Imagine that you're already overwhelmed with the numbers of boys in your pack as it is and that while you may want to recruit, you feel that having an influx in Sptember is just going to be too great of a burden.


Imagine that the District Commissioner gives the Recruiting / Membership chair the names of people who helped man the booth last year instead of the UNIT LEADER!!!


Imagine that the District Commissioner calls you on a Friday asking about Back to School night on perhaps the last weekend you've got available to go somewhere with your family before back to school and Pack meeting craziness starts and takes up a lot of your time.


Imagine you get a call from this same District Commissioner on Sunday who announces that since he hadn't heard from you, you'll be there with your son, from a completely different Pack, to recruit for your Pack when you didn't ask for any help.


Imagine if that same District Commissioner then went behind your back and texted members of your Pack to come help recruit.


Imagine if you've developed a different recruiting strategy than attending Back to School Night because you want parents, like yourself, to be able to attend Back to School night as parents and not workers and now you have to put something last minute together because some guy from District can't take the hint and is now undermining the planned recruiting effort.


Arrows? I'd be doing much more than shooting arrows your way - in fact, I'd probably just be done with it and walk away from the Pack, maybe by not showing up the night of the first Pack meeting without telling anyone - just because that's the vindicitive kind of person I'd be if some guy from the District was doing this to me and let the District Commissioner, who apparently wants to by my Pack's Cubmaster, deal with the fallout.


Yeah - you stepped WAY over the line. You are NOT the Cubmaster for the entire District. You have been told NOT to contact members of the Pack and have done so anyway. You were NOT asked for help.

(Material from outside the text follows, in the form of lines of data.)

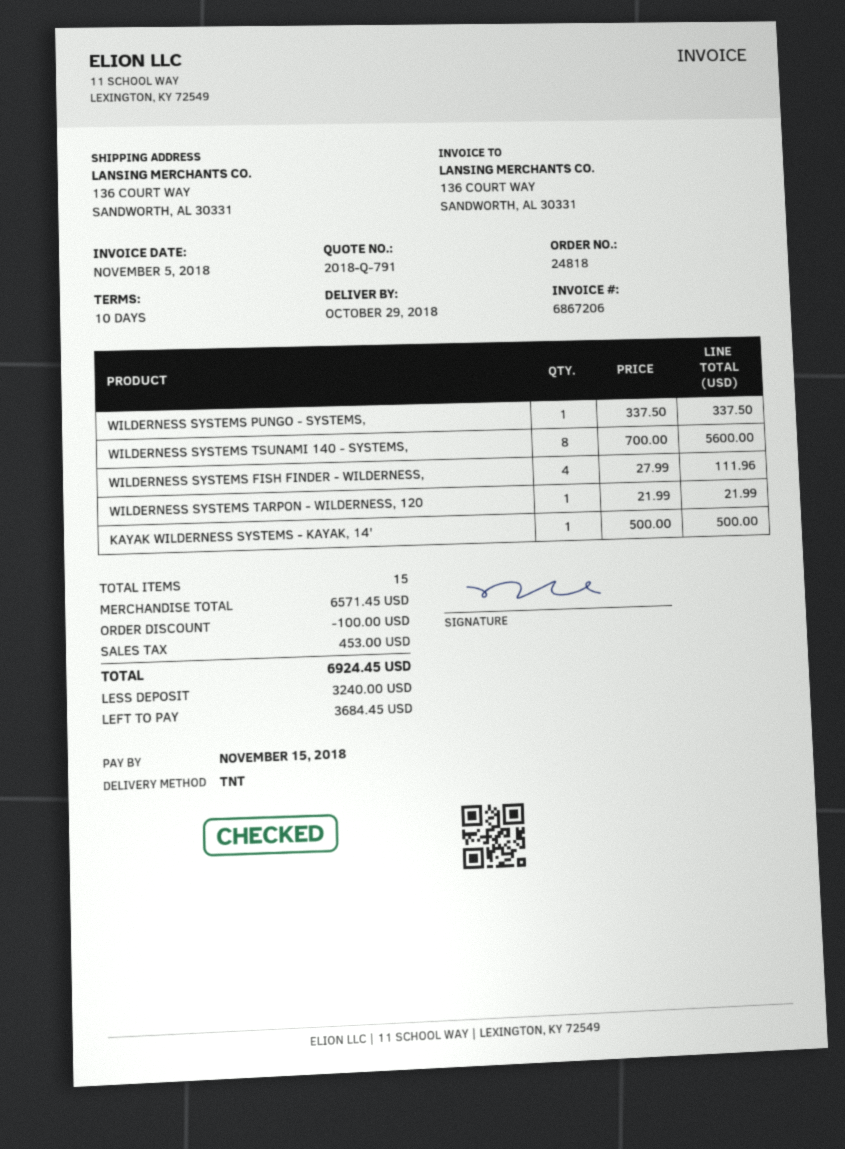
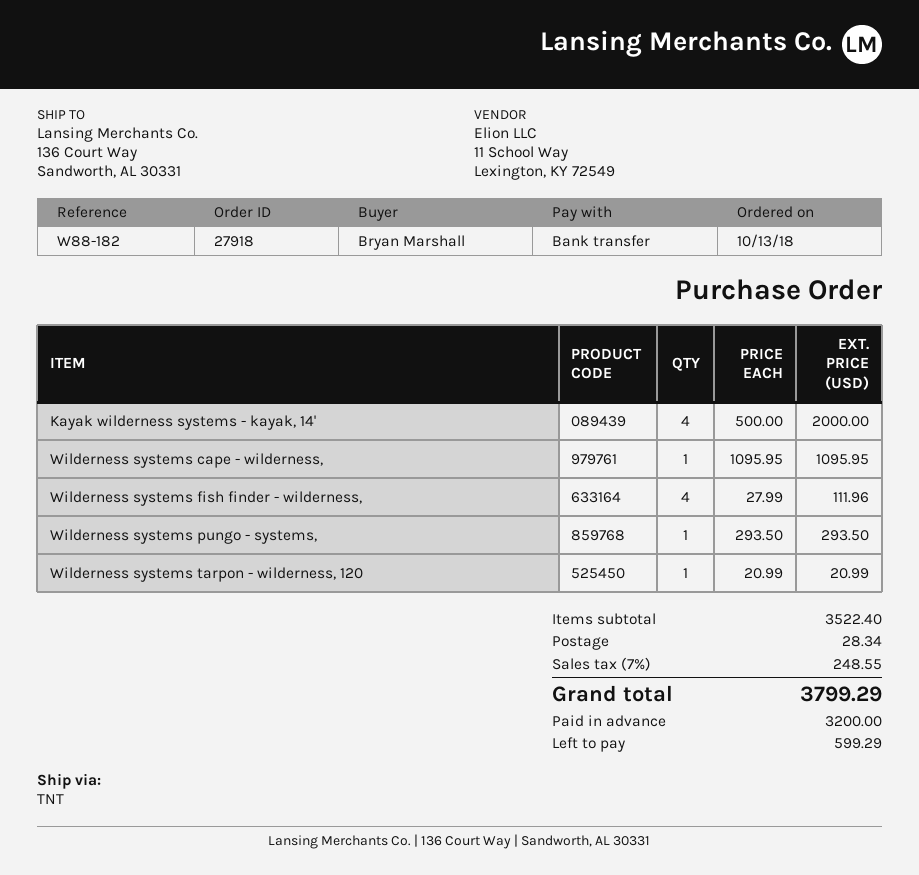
order number: 24818 -> 27918
WILDERNESS SYSTEMS PUNGO - SYSTEMS,: 1 x 337.50 = 337.50 -> 1 x 293.50 = 293.50
WILDERNESS SYSTEMS TSUNAMI 140 - SYSTEMS,: 8 x 700.00 = 5600.00 -> none
WILDERNESS SYSTEMS TARPON - WILDERNESS, 120: 1 x 21.99 = 21.99 -> 1 x 20.99 = 20.99
KAYAK WILDERNESS SYSTEMS - KAYAK, 14': 1 x 500.00 = 500.00 -> 4 x 500.00 = 2000.00
Wilderness systems cape - wilderness,: none -> 1 x 1095.95 = 1095.95
subtotal: 6571.45 -> 3522.40
discount: 100.00 -> none
shipping: none -> 28.34
tax: 453.00 -> 248.55
total: 6924.45 -> 3799.29
deposit: 3240.00 -> 3200.00
balance: 3684.45 -> 599.29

Let me explain something of the reality of Scouting - see those silver tabs on your shirt? They signify that you are a SERVANT leader. Your job is to serve the other leaders. See those ladies and fellows with the Cubmaster/Scoutmaster/Advisor patches on their sleeves? Those are the TOP adult leaders in Scouting - your job is to serve them.


Where is your Unit Commissioner for this Pack? Don't have one? Why not? That's your job - to find Unit Commissioners to work with the units. It seems to me that you're trying to do everyone's job but your own.


DC vs Cubmaster? If it's got to the point where it's a X versus Y relationship instead of a collaborative relationship, you've screwed the pooch big time on it. You need to step back, you need to apologize, you need to stop interfering, and you need understand that you may have started this Pack on the road to total destruction. In my view, in a DC vs Cubmaster struggle, the DC loses, every time.


(This message has been edited by calicopenn)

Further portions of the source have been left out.